WHAT IS BEING ASKED - Copy exactly, and only, the lines from the one containing "[628,135,700,150] React page" through the last line of the records below.

[Revision comparison data]
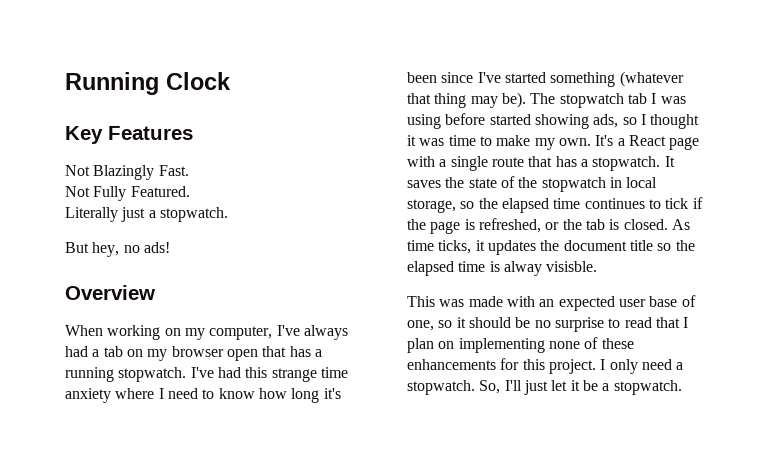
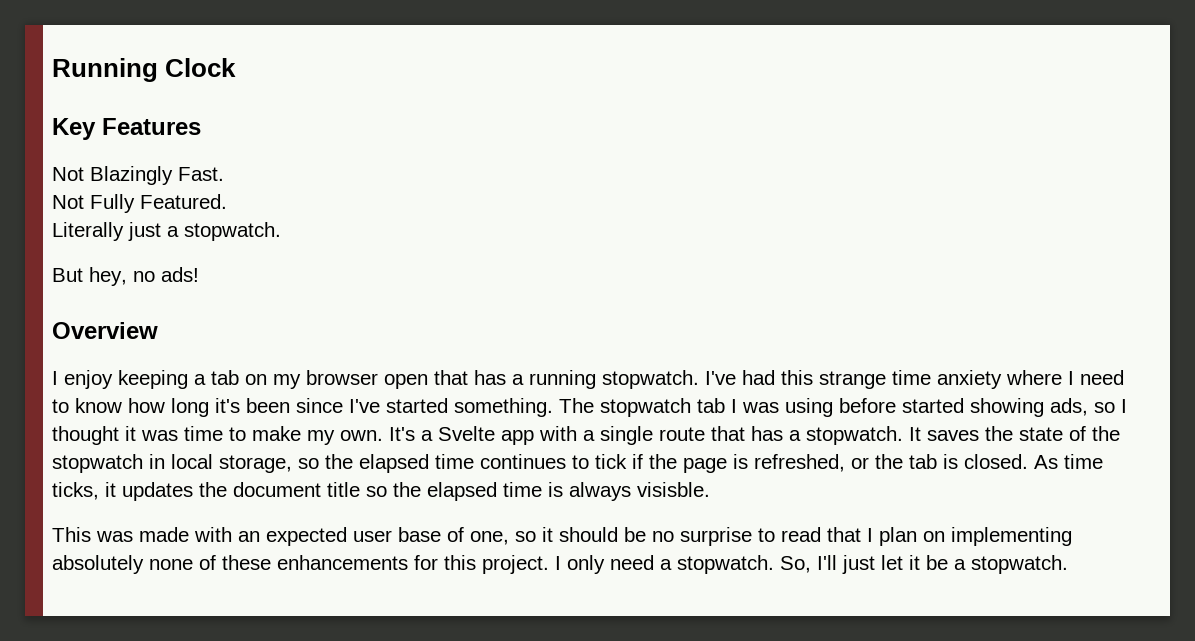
[65,325,348,340] [65,346,88,357] When working on my computer, I've always had -> [52,370,188,389] I enjoy keeping
[550,71,684,87] [407,92,526,108] something (whatever that thing may be). -> [454,398,553,417] something.
[628,135,700,150] React page -> [438,426,534,445] Svelte app
[503,261,542,276] alway -> [569,482,631,501] always
(545, 345) none -> [52,555,144,574] absolutely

RESULT -
[628,135,700,150] React page -> [438,426,534,445] Svelte app
[503,261,542,276] alway -> [569,482,631,501] always
(545, 345) none -> [52,555,144,574] absolutely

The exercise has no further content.